9 It is true that there is an advantage to the State and the Barclay companies in being called upon to defend only one action rather than numerous actions brought by the group members. But there is also an advantage to the group members in the Part IVA procedure in that they, similarly, do not have to incur liability for costs in numerous individual proceedings. We are not persuaded that the advantage to the State and the Barclay companies signifies that an order for indemnity costs is warranted.
10 There are advantages and disadvantages in the Part IVA procedure from the perspectives of the various parties involved - the representative party, the group members and the respondents. It is inappropriate to isolate a particular disadvantage suffered by one party that is part of the total procedure provided by the legislature and seek to overcome it by an indemnity costs order. To express the present point differently, we do not think it a basis for ordering indemnity costs that the respondents would have been worse off if faced with numerous individual proceedings - proceedings in which the group members would also have been worse off in relation to costs than they have been in the Part IVA proceeding in fact brought.
- The liability in damages to the group members carries with it a liability to some of Mr Ryan's costs: Qantas Airways Ltd v Cameron (1996) 148 ALR 378 (FCA/FC) at 381.
11 This submission is in substance a repetition of submission (3) above. Qantas Airways Ltd v Cameron is distinguishable because the representative party did not succeed, one group member did, and one discretionary factor taken into account in reducing from 100% to 75% the respondent's costs she was ordered to pay was the fact that the respondent's liability in damages to the one group member carried with it a liability to pay at least some of the representative party's costs. In this case, in the ordinary course no doubt further costs orders will be made against the State and the Barclay companies as the respective group members prove the loss and damage suffered by them. The circumstances of Qantas Airways Ltd v Cameron were very different from those of the present case.
- It will facilitate the use of the Part IVA procedure in the future to award Mr Ryan indemnity costs and discourage the use of it in the future to limit his recovery to party and party costs.
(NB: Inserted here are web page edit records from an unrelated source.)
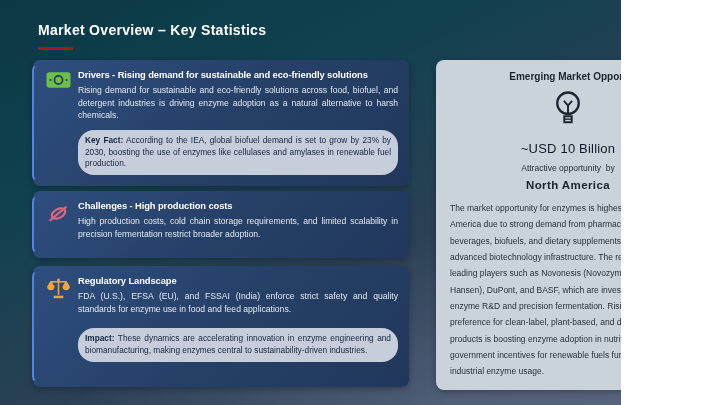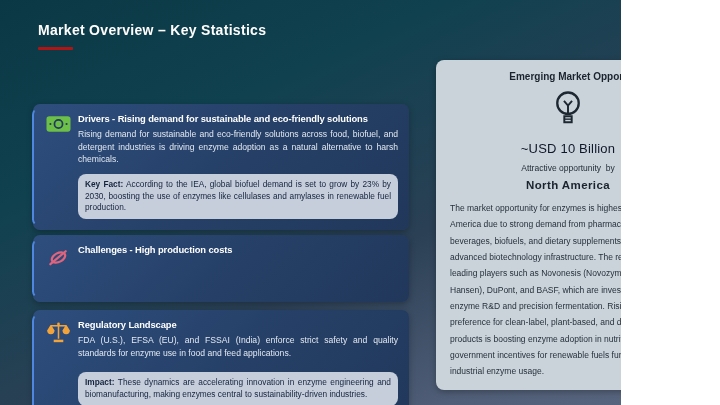--- a/index.html
+++ b/index.html
@@ -12,28 +12,28 @@
   .title-underline{position:absolute;left:38px;top:47px;width:35px;height:3px;background:#b01414;border-radius:1px;}
   .logo{position:absolute;left:654px;top:3px;width:48px;height:49px;background:#f4f4f2;border-radius:50%;
         display:flex;flex-direction:column;align-items:center;justify-content:center;box-shadow:0 1px 3px rgba(0,0,0,.3);}
   .logo-text{transform:scale(.82);text-align:center;line-height:1.05;}
   .logo-brand{font-size:6px;font-weight:bold;color:#b02020;white-space:nowrap;}
   .logo-tag{font-size:4.5px;color:#2e6f96;white-space:nowrap;}
 
   
   .card{position:absolute;left:33px;width:376px;border-radius:7px;
         background:linear-gradient(135deg,#2e4e7e 0%,#253f66 55%,#21385b 100%);
-        box-shadow:0 2px 6px rgba(0,0,0,.28);margin-top:44px;}
+        box-shadow:0 2px 6px rgba(0,0,0,.28);}
   .bracket{position:absolute;left:-1px;top:4px;bottom:4px;width:9px;
            border:2px solid transparent;border-left:2.5px solid #4e86e0;border-radius:9px;}
   .card-icon{position:absolute;left:13px;top:11px;width:26px;height:24px;}
   .card-text{padding:9px 11px 10px 45px;}
   .card-h{font-size:9.4px;font-weight:bold;color:#ffffff;margin:0 0 4px 0;white-space:nowrap;letter-spacing:-.1px;}
   .card-b{font-size:8.6px;color:#e3e9f2;line-height:1.47;text-align:justify;margin:0;}
-  .callout{background:#c6cedb;border-radius:8px;padding:5px 7px;font-size:8.3px;line-height:1.42;
+  .callout{background:#c6cedb;border-radius:16px;padding:5px 7px;font-size:8.3px;line-height:1.42;
            color:#14233d;text-align:justify;}
   .callout .lbl{font-weight:bold;}
   .card1{top:60px;height:126px;}
   .card1 .callout{margin-top:8px;}
   .card2{top:191px;height:67px;}
   .card3{top:266px;height:121px;}
   .card3 .callout{margin-top:13px;}
 
   
   .panel{position:absolute;left:436px;top:60px;width:264px;height:330px;background:#cbd3da;border-radius:8px;
@@ -96,20 +96,21 @@
     <div class="card-icon">
       <svg width="25" height="23" viewBox="0 0 26 24">
         <g fill="none" stroke="#e0647e" stroke-width="2.3" stroke-linecap="round">
           <ellipse cx="13" cy="12" rx="7.5" ry="4.6" transform="rotate(-28 13 12)"></ellipse>
           <line x1="4.5" y1="19" x2="20.5" y2="5.5"></line>
         </g>
       </svg>
     </div>
     <div class="card-text">
       <p class="card-h">Challenges - High production costs</p>
+      <p class="card-b">High production costs, cold chain storage requirements, and limited scalability in precision fermentation restrict broader adoption.</p>
     </div>
   </div>
 
   <div class="card card3">
     <div class="bracket"></div>
     <div class="card-icon">
       <svg width="25" height="23" viewBox="0 0 26 24">
         <g stroke="#f2a43b" fill="none" stroke-width="1.6" stroke-linejoin="round">
           <line x1="13" y1="3" x2="13" y2="18.5"></line>
           <line x1="5" y1="5" x2="21" y2="5"></line>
12 The general nature of this submission emphasises the essential nature of all Mr Ryan's submissions: they are directed not to special features of the present proceeding other than those it shares with Part IVA proceedings generally.
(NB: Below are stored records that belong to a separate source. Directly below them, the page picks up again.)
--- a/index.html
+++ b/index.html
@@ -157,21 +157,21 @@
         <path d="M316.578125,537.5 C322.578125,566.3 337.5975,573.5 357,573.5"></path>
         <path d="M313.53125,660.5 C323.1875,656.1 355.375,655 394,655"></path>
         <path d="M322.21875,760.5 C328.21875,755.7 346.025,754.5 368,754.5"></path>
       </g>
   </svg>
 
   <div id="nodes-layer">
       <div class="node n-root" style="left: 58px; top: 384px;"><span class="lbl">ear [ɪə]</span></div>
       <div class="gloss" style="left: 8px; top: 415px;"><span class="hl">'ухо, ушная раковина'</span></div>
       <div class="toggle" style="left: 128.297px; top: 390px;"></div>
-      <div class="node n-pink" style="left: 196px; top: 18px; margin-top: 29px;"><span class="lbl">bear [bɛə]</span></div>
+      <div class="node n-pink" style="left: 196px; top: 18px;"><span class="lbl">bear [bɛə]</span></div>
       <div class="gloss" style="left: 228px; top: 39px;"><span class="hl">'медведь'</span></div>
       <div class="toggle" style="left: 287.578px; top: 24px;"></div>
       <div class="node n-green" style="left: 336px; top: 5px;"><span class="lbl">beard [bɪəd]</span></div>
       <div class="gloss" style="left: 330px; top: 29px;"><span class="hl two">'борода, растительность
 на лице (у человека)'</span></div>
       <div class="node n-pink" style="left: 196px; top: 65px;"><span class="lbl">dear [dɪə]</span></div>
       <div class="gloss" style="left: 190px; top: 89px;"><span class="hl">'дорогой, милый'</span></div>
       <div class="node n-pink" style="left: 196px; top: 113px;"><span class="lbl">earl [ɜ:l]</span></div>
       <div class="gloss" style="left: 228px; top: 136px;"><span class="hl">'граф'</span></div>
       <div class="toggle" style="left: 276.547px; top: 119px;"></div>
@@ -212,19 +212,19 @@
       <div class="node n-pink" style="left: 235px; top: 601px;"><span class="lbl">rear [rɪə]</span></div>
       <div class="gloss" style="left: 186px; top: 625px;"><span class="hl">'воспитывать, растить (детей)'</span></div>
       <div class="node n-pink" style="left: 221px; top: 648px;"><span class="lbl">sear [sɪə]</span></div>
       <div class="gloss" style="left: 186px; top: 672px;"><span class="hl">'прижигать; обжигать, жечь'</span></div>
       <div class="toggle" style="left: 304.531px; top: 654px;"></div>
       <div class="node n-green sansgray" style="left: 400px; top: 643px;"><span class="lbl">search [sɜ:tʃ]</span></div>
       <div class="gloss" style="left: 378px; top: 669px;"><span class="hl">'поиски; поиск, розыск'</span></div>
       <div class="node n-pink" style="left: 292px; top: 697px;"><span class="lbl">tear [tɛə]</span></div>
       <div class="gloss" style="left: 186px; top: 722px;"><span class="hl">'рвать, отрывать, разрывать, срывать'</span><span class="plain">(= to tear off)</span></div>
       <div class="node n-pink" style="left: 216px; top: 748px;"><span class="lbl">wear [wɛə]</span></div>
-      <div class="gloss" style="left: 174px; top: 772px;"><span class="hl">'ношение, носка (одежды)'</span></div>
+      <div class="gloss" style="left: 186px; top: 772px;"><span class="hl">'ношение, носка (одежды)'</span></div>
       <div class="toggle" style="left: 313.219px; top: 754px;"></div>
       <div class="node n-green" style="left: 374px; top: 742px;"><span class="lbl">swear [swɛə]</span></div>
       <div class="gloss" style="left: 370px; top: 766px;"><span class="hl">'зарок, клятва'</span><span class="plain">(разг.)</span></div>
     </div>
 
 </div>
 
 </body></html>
13 While the special circumstances in which indemnity costs may be ordered are not to be circumscribed, in all the cases in which they have been ordered of which we are aware, the party ordered to pay them has been guilty of conduct having a relevant connection with the litigation which has been unreasonable or has otherwise attracted criticism. Mr Ryan makes no relevant criticism of the manner in which the State and Barclay companies have conducted themselves in connection with the present litigation.
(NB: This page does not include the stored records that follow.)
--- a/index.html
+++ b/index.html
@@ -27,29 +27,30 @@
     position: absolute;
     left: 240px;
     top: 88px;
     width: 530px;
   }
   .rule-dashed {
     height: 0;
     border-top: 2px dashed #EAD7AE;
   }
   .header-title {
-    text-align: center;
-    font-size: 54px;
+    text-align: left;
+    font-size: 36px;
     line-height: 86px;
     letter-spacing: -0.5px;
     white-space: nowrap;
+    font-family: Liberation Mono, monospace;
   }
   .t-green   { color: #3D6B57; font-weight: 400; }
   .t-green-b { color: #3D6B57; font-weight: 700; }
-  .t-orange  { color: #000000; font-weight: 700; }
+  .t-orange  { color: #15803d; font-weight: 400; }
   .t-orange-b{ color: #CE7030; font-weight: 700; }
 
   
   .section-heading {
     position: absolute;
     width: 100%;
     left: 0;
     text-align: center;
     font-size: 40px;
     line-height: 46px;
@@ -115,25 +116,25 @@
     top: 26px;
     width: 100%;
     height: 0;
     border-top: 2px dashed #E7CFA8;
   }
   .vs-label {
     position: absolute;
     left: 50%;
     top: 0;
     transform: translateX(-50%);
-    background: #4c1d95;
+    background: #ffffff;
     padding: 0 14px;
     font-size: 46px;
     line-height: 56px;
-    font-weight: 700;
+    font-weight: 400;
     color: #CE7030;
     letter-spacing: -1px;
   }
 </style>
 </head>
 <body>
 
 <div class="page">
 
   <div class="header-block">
14 While representative proceedings under Part IVA undoubtedly present special features, we would not exercise our discretion by ordering indemnity costs because of those features, and so subvert the well established approach to the awarding of costs that prevails in litigation where there is no criticism to be made of the way in which the litigation has been conducted by the unsuccessful party.
15 For the above reasons we do not accept Mr Ryan's submissions and will order that our orders for costs made on 9 August take effect forthwith.
I certify that the preceding fifteen (15) numbered paragraphs are a true copy of the Reasons for Judgment herein of the Court.